XLVI. Так оборонялся Катон против Помпея. Был у Катона друг и ревностный приверженец Марк Фавоний — такой же, каким, судя по рассказам писателей, был некогда при Сократе Аполлодор Фалерский[2451]
, — человек страстный и безмерно увлеченный речами Катона, которые действовали на него не постепенно, не мало-помалу, но вдруг, точно несмешанное вино, и разом лишали рассудка. Он искал должности эдила и потерпел поражение, но Катон, присутствовавший на выборах, обратил внимание на то, что все таблички надписаны одной рукой. Разоблачив обман, он тут же обратился с жалобой к народному трибуну, и выборы были признаны недействительными. Фавоний получил должность, и Катон вместе с ним исполнял все обязанности эдила[2452], между прочим — устраивал театральные зрелища. Участникам хора и музыкантам он приготовил в награду не золотые венки, а масличные, как в Олимпии[2453], и вместо дорогих подарков грекам решил дать свеклу, салат, редьку, груши, а римлянам — кувшины с вином, свинину, смоквы, дыни и вязанки дров. Одни насмехались над скудостью этих подарков, а другие радовались, видя, что всегда суровый и черствый Катон хоть немного развеселился. В конце концов Фавоний смешался с толпою, сел среди зрителей и стал рукоплескать Катону, крича, чтобы он сам вручил отличившимся почетные награды, и приглашая зрителей присоединиться к его просьбе, потому что, дескать, все свои полномочия он передал Катону. В это время Курион[2454], товарищ Фавония по должности, давал в другом театре роскошное и пышное празднество, но граждане оставили Куриона, перешли к Фавонию и вместе с ним от всей души веселились, глядя, как он разыгрывает роль частного лица, а Катон — эдила. Придумал же это Катон, чтобы высмеять тех, кто, не щадя трудов, хлопочет о вещах, по сути дела ничего не стоящих, и воочию показать римлянам, что на играх все, действительно, должно быть игрою и что радушная простота в таких обстоятельствах уместнее, чем сложные приготовления и разорительная роскошь.XLVII. Когда соискателями консульства выступили Сципион, Гипсей и Милон[2455]
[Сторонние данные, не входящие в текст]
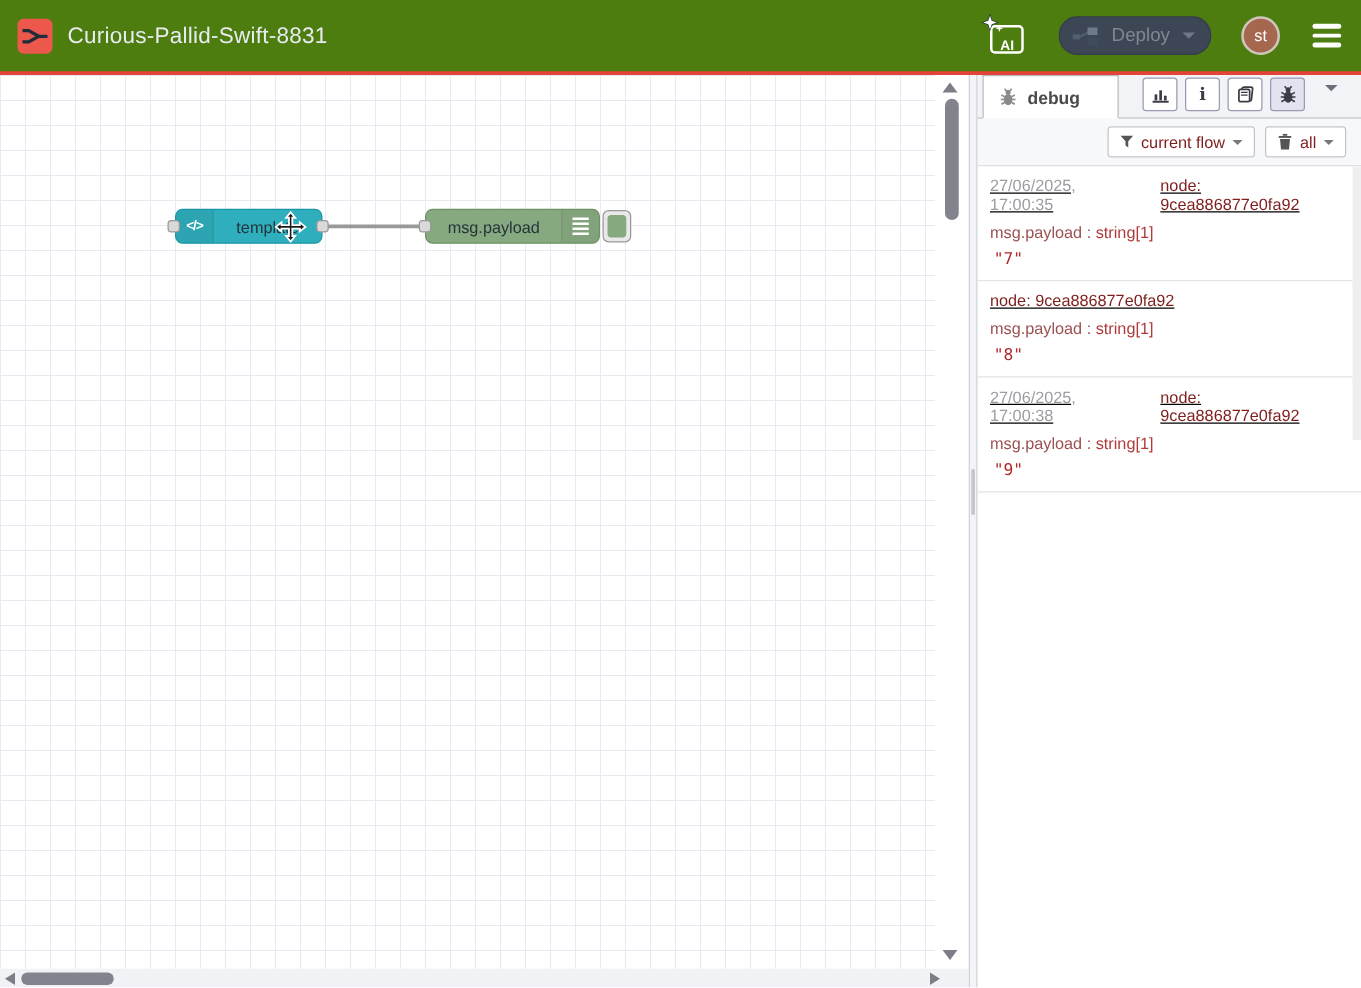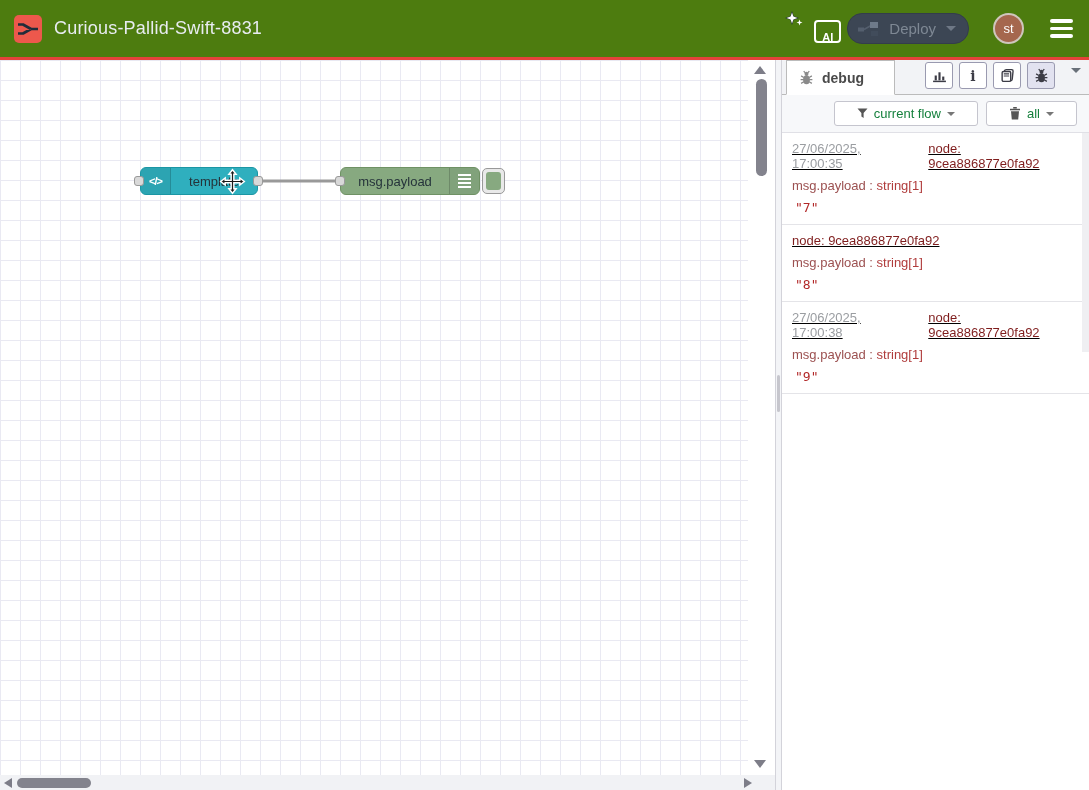--- a/index.html
+++ b/index.html
@@ -17,7 +17,7 @@
   .ai-btn { position:relative; width:38px; height:36px; background:transparent; border:none; cursor:pointer; }
   .ai-box { position:absolute; left:7px; top:9px; width:27px; height:23px; border:2px solid #fff;
             border-radius:4px; color:#fff; font-size:11px; font-weight:bold; text-align:center;
-            line-height:30px; font-family:"Liberation Sans",sans-serif;margin-left:22px; }
+            line-height:30px; font-family:"Liberation Sans",sans-serif; }
   .sparkle { position:absolute; left:0px; top:0px; }
 
   .deploy-btn { display:flex; align-items:center; gap:10px; background:#3c4654; border:1px solid #333d4b;

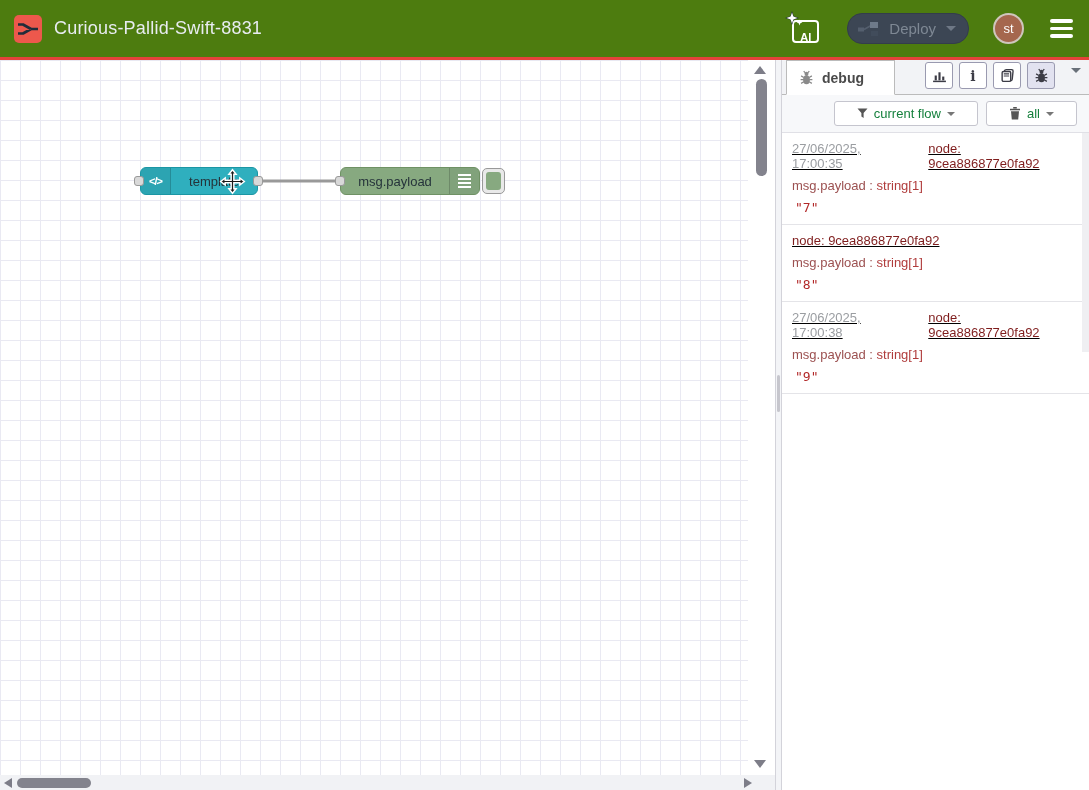--- a/index.html
+++ b/index.html
@@ -92,7 +92,7 @@
   
   .sidebar { flex:1; display:flex; flex-direction:column; background:#fff; }
   .side-tabs { height:35px; background:#f2f3f6; border-bottom:1px solid #bbbbbb;
-               display:flex; align-items:flex-end; padding:0 4px 0 4px; }
+               display:flex; align-items:flex-end; padding:0 15px 0 4px; }
   .side-tab { height:35px; margin-bottom:-1px; background:#fff; border:1px solid #bbbbbb;
               border-bottom:1px solid #ffffff; display:flex; align-items:center; gap:8px;
               padding:0 30px 0 12px; font-size:14px; font-weight:bold; color:#4a4a4a; cursor:pointer; }

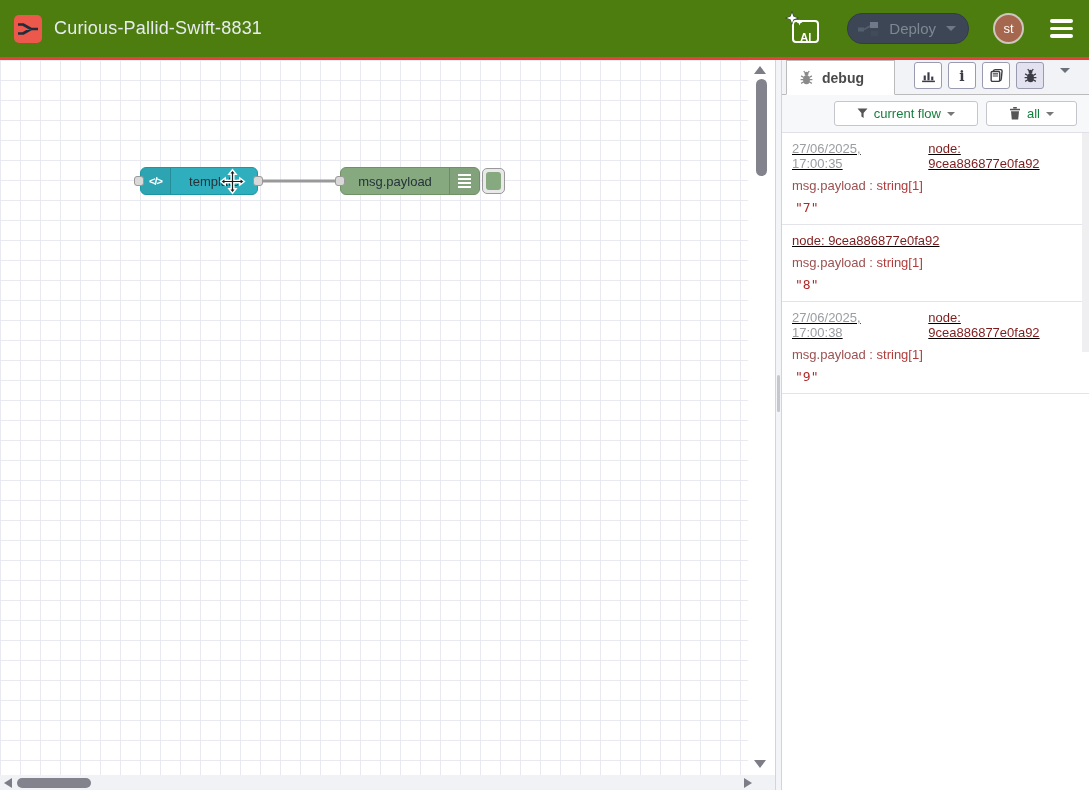--- a/index.html
+++ b/index.html
@@ -107,7 +107,7 @@
   .side-toolbar { height:38px; background:#f7f8fa; border-bottom:1px solid #e0e0e6;
                   display:flex; align-items:center; justify-content:flex-end; gap:8px; padding:0 12px; }
   .tool-btn { height:25px; background:#fff; border:1px solid #c5c5ce; border-radius:3px;
-              display:flex; align-items:center; gap:6px; padding:0 22px; font-size:13px; color:#15803d; cursor:pointer; }
+              display:flex; align-items:center; gap:6px; padding:0 9px; font-size:13px; color:#7f1d1d; cursor:pointer; }
   .tool-btn .caret-down { border-top-color:#777; border-left-width:4px; border-right-width:4px; border-top-width:4px; }
 
   .messages { position:relative; flex:1; overflow:hidden; }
и уже не просто пустили в ход привычные и глубоко укоренившиеся злоупотребления — взятки и подкуп, но дерзко и безумно, не останавливаясь ни пред вооруженным насилием, ни пред убийствами, рвались навстречу междоусобной войне и некоторые предлагали верховный надзор за выборами поручить Помпею, Катон сперва возражал, говоря, что не законам нужно искать защиты у Помпея, а Помпею у законов. Но так как безначалие все продолжалось, и, что ни день, три враждебных лагеря окружали форум, и зло уже вот-вот должно было сделаться неодолимым, — он решил, что лучше теперь, пока еще не дошло до крайности, предоставить Помпею неограниченные полномочия волею и милостью сената и, воспользовавшись самым малым из беззаконий, как целительным средством ради спасения государства от величайшей опасности, сознательно ввести единовластие, а не доводить дело до того, чтобы единовластие выросло из мятежа само по себе. И вот Бибул, родич Катона[2456], заявляет в сенате, что надо избрать Помпея единственным консулом: либо под его управлением все пойдет на лад, либо, по крайней мере, Рим окажется в рабстве у сильнейшего и достойнейшего из граждан. Затем выступает Катон и, вопреки всеобщим ожиданиям, поддерживает Бибула, говоря, что любая власть лучше безвластия, а Помпей, как он надеется, сумеет употребить свое нынешнее могущество наилучшим образом и сбережет доверенное его охране государство.